##### Data for processing

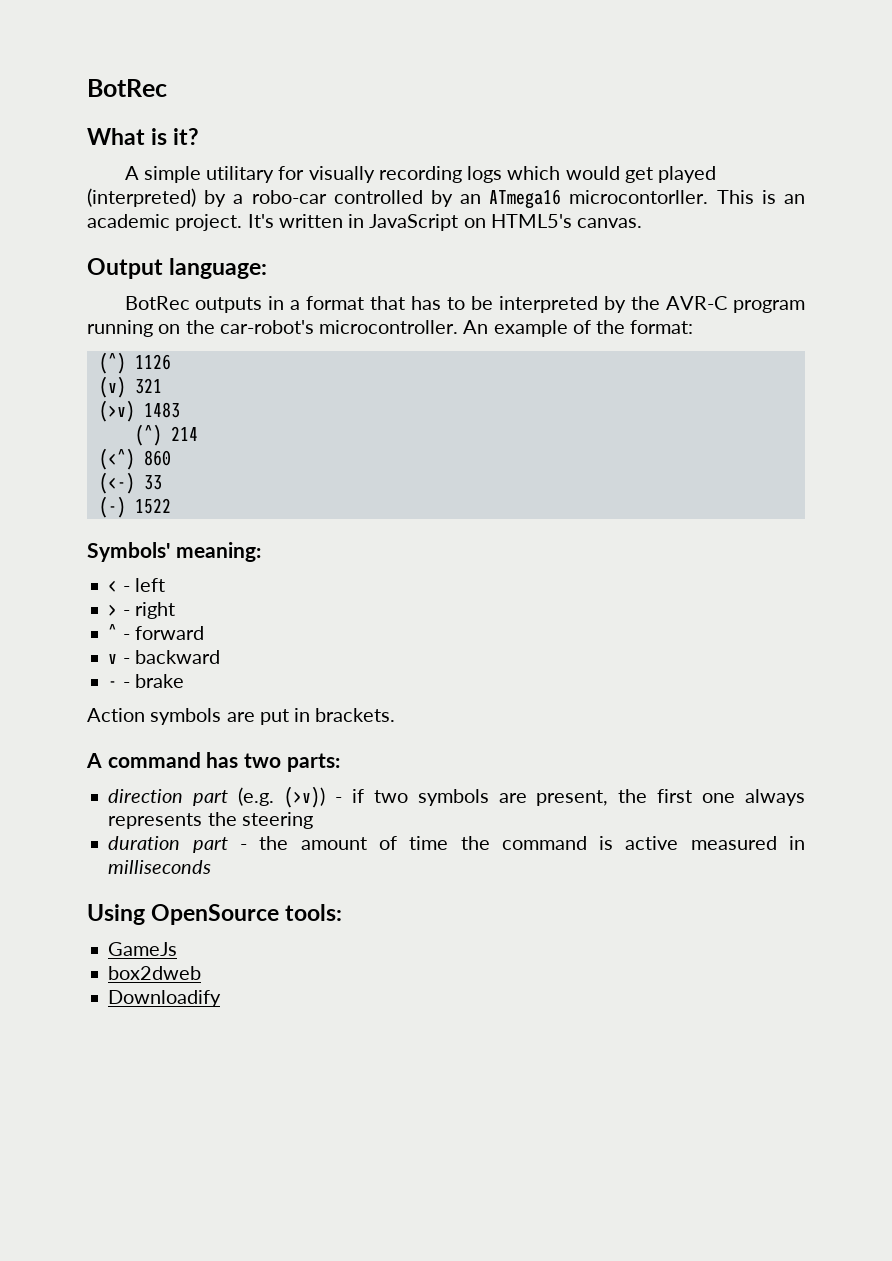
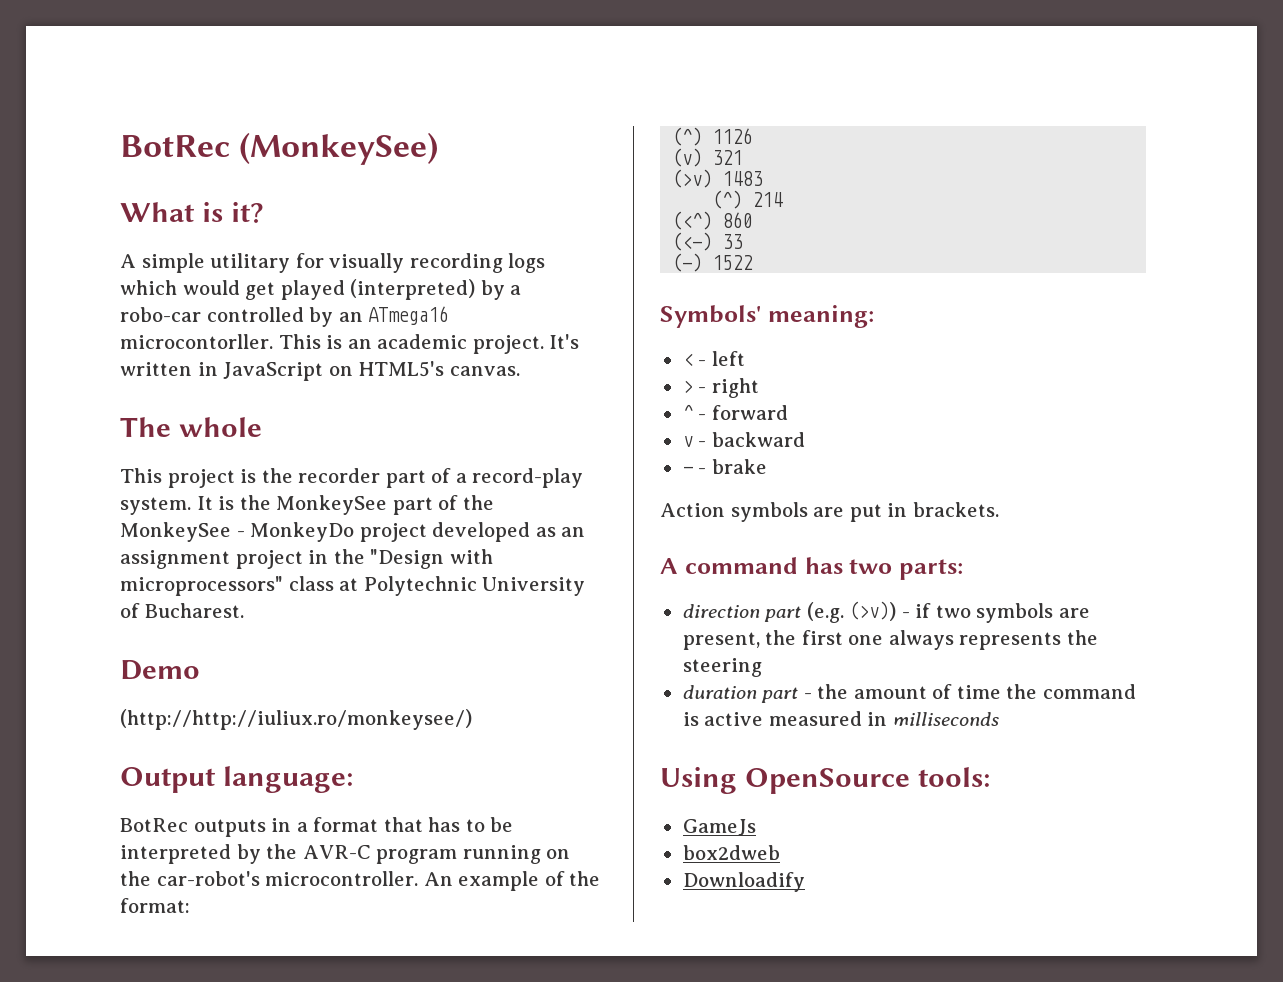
[87,79,167,97] BotRec -> [120,132,439,165] BotRec (MonkeySee)
(643, 223) none -> [120,417,262,437] [120,468,584,488] [120,495,494,515] [120,522,586,542] [120,549,493,569] [120,576,586,596] [120,603,244,618] [120,660,200,680] [120,709,472,730] // The whole // This project is the recorder part of a record-play system. It is the MonkeySee part of the MonkeySee - MonkeyDo project developed as an assignment project in the "Design with microprocessors" class at Polytechnic University of Bucharest. // Demo // (http://http://iuliux.ro/monkeysee/)

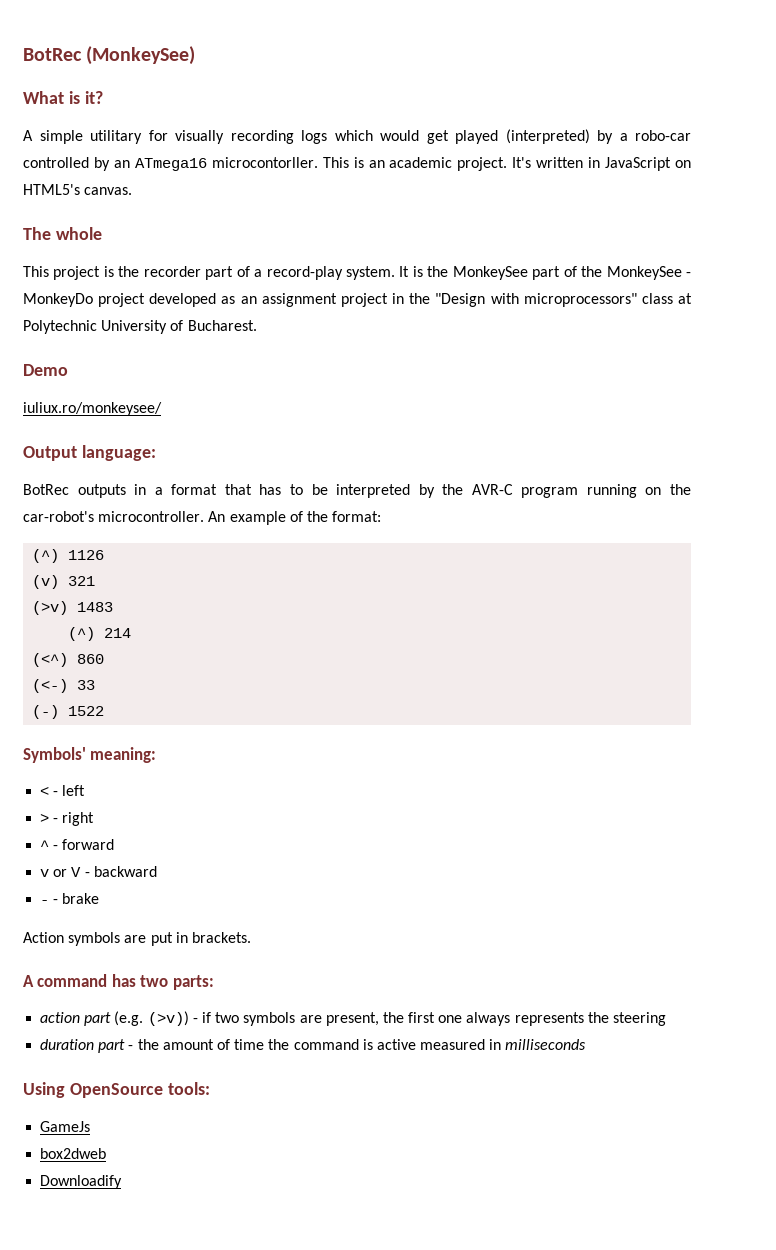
[120,709,472,730] (http://http://iuliux.ro/monkeysee/) -> [23,402,162,416] iuliux.ro/monkeysee/
(693, 441) none -> [53,867,82,877] or V
[682,604,760,618] direction -> [40,1012,81,1023] action

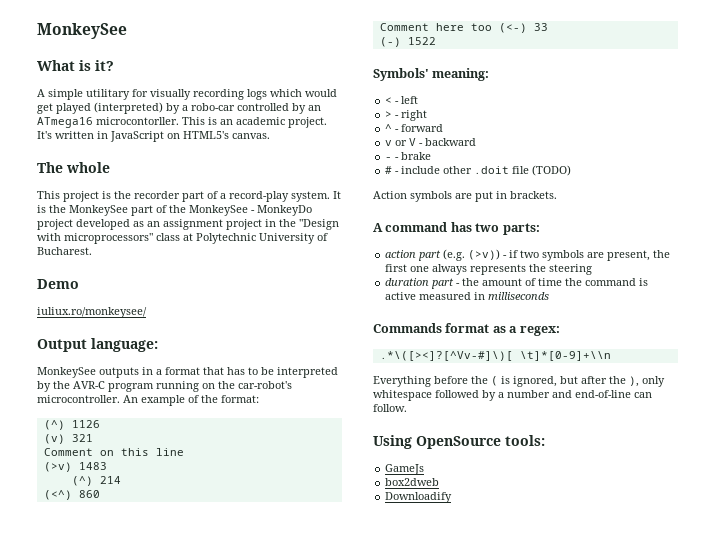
[23,46,196,65] BotRec (MonkeySee) -> [37,23,127,39] MonkeySee
[23,484,69,495] BotRec -> [37,367,96,378] MonkeySee
(96, 581) none -> [43,448,184,456] // Comment on this line
(105, 659) none -> [379,23,492,31] Comment here too
(100, 898) none -> [385,165,572,176] // # - include other .doit file (TODO)
(587, 1044) none -> [373,323,560,336] [379,351,611,361] [373,376,665,387] [373,390,652,401] [373,404,407,412] // Commands format as a regex: // .*\([><]?[^Vv-#]\)[ \t]*[0-9]+\\n // Everything before the ( is ignored, but after the ), only whitespace followed by a number and end-of-line can follow.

##########

All of the data should be returned word for word, with each picture left out.

Answer section
[87,79,167,97] BotRec -> [120,132,439,165] BotRec (MonkeySee)
(643, 223) none -> [120,417,262,437] [120,468,584,488] [120,495,494,515] [120,522,586,542] [120,549,493,569] [120,576,586,596] [120,603,244,618] [120,660,200,680] [120,709,472,730] // The whole // This project is the recorder part of a record-play system. It is the MonkeySee part of the MonkeySee - MonkeyDo project developed as an assignment project in the "Design with microprocessors" class at Polytechnic University of Bucharest. // Demo // (http://http://iuliux.ro/monkeysee/)

[120,709,472,730] (http://http://iuliux.ro/monkeysee/) -> [23,402,162,416] iuliux.ro/monkeysee/
(693, 441) none -> [53,867,82,877] or V
[682,604,760,618] direction -> [40,1012,81,1023] action

[23,46,196,65] BotRec (MonkeySee) -> [37,23,127,39] MonkeySee
[23,484,69,495] BotRec -> [37,367,96,378] MonkeySee
(96, 581) none -> [43,448,184,456] // Comment on this line
(105, 659) none -> [379,23,492,31] Comment here too
(100, 898) none -> [385,165,572,176] // # - include other .doit file (TODO)
(587, 1044) none -> [373,323,560,336] [379,351,611,361] [373,376,665,387] [373,390,652,401] [373,404,407,412] // Commands format as a regex: // .*\([><]?[^Vv-#]\)[ \t]*[0-9]+\\n // Everything before the ( is ignored, but after the ), only whitespace followed by a number and end-of-line can follow.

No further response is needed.